Sans surprise, le groupe de Douala, plateforme mise en place par Anicet Ekane, Sam Baka, Djeukam Tchameni et autres acteurs de l’opposition et de la société civile a indiqué ce 13 septembre que le candidat du Front pour le salut national du Cameroun (Fsnc), Issa Tchiroma Bakary a été désigné candidat consensuel de l’opposition, au terme des travaux menés par ce regroupement.
L’annonce faite par le groupe de Douala intervient dans un contexte trouble. D’abord parce que le grand meeting annoncé pour cette annonce ce 13 septembre a été interdit par les autorités administratives. La demande d’autorisation de manifestation introduite par Anicet Ekane ayant été jugé “irrégulière” par le sous-préfet de l’arrondissement de Yaoundé 5. Le groupe de Douala entendait organisait cette cérémonie au stade omnisports de Yaoundé.
La désignation du président national du Front pour le salut national du Cameroun, Issa Tchiroma Bakary comme candidat consensuel de l’opposition à l’élection présidentielle du 12 octobre prochain intervient aussi dans un contexte nourrit de dissensions, dissonances et contestations au sein de l’opinion camerounaise. A un mois de l’élection camerounaise, les différentes plateformes mises sur pied n’ont pas abouti aux objectifs énoncés à leur entame.
Désigné candidat consensuel de l’opposition pour l’élection présidentielle, l’ancien ministre Issa Tchiroma Bakary participe parallèlement aux consultations menées par Maurice Kamto, candidat recalé à cette élection qui entend céder son potentiel électoral au candidat consensuel issu des rencontres qu’il a engagé depuis le 11 septembre dernier.
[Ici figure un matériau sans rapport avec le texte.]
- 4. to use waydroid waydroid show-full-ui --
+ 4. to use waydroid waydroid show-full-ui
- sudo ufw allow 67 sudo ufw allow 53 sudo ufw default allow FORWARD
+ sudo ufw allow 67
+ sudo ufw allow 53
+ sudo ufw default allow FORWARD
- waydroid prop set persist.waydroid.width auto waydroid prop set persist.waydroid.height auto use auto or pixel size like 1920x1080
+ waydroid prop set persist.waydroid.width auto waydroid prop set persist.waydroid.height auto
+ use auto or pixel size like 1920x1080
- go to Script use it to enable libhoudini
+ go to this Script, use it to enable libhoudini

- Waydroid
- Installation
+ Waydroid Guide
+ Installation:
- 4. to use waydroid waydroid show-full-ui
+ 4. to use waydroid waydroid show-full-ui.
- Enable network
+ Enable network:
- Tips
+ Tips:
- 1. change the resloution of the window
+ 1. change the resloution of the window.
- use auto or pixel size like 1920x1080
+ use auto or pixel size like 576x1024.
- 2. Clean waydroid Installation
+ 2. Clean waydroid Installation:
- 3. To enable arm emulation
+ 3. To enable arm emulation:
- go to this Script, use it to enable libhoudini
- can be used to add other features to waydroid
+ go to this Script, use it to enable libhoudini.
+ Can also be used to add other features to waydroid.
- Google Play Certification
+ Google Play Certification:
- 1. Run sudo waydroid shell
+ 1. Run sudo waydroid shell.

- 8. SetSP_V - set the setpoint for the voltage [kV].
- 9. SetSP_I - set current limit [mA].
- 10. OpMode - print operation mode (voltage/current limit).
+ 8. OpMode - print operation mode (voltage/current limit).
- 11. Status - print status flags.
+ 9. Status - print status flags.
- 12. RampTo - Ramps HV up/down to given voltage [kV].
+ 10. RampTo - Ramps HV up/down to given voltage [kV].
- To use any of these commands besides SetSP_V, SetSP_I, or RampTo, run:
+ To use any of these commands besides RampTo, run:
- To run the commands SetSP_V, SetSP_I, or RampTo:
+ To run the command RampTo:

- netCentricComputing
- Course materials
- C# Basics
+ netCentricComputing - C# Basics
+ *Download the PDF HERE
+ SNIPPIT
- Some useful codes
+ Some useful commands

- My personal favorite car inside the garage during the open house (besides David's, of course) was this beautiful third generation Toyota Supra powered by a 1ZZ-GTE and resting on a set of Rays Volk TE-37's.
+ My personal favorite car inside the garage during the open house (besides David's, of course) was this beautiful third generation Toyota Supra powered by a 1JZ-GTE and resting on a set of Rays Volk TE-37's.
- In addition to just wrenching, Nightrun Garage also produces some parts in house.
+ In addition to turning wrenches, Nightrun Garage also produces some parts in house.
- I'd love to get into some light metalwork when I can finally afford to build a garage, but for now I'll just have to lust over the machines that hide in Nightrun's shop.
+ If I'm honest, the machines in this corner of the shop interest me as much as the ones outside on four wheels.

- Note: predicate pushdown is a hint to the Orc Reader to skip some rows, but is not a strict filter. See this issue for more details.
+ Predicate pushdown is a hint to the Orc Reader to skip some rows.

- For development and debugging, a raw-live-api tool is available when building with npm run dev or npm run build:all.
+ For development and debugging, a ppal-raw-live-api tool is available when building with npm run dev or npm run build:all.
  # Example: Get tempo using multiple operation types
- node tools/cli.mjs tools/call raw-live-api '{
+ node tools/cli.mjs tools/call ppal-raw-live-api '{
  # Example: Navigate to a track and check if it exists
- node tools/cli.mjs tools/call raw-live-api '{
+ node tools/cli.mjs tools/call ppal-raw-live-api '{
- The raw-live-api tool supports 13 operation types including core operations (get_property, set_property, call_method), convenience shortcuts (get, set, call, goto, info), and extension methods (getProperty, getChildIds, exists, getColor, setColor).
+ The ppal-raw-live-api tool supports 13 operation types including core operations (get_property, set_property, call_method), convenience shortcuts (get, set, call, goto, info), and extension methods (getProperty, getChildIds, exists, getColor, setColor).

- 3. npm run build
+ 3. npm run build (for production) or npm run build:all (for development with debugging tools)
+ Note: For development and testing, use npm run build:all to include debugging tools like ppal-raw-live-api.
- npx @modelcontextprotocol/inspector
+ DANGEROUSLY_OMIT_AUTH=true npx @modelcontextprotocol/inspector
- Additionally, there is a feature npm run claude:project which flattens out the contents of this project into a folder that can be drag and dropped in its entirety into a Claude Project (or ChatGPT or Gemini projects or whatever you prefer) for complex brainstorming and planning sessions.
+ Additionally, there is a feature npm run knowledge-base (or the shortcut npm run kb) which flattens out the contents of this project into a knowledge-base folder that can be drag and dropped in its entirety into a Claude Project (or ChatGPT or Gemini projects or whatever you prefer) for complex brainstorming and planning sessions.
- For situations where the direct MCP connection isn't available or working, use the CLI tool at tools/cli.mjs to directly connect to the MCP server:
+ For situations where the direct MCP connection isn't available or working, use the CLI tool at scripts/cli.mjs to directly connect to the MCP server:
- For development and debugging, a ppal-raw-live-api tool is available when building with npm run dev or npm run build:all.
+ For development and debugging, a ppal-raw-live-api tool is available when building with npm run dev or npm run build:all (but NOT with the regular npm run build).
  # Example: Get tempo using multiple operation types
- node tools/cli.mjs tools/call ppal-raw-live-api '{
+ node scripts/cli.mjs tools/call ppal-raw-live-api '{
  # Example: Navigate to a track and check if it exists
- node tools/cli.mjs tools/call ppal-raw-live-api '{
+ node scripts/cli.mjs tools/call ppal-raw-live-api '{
Les dissensions observées autour de la désignation d’un candidat consensuel de l’opposition pour l’élection présidentielle du 12 octobre prochain c’est aussi le refus de certains candidats de s’aligner des anciens membres du gouvernement présumés partagés le bilan du candidat du Rassemblement démocratique du peuple camerounais (Rdpc), Paul Biya.
Outre le débat générationnel qui impacte sur la désignation du candidat consensuel, nombre de candidats voient d’un mauvais oeil le rôle central joué par le candidat recalé du Mouvement pour la nouvelle indépendance et la démocratie (Manidem), Maurice Kamto qui se positionne en arbitre dans ce processus.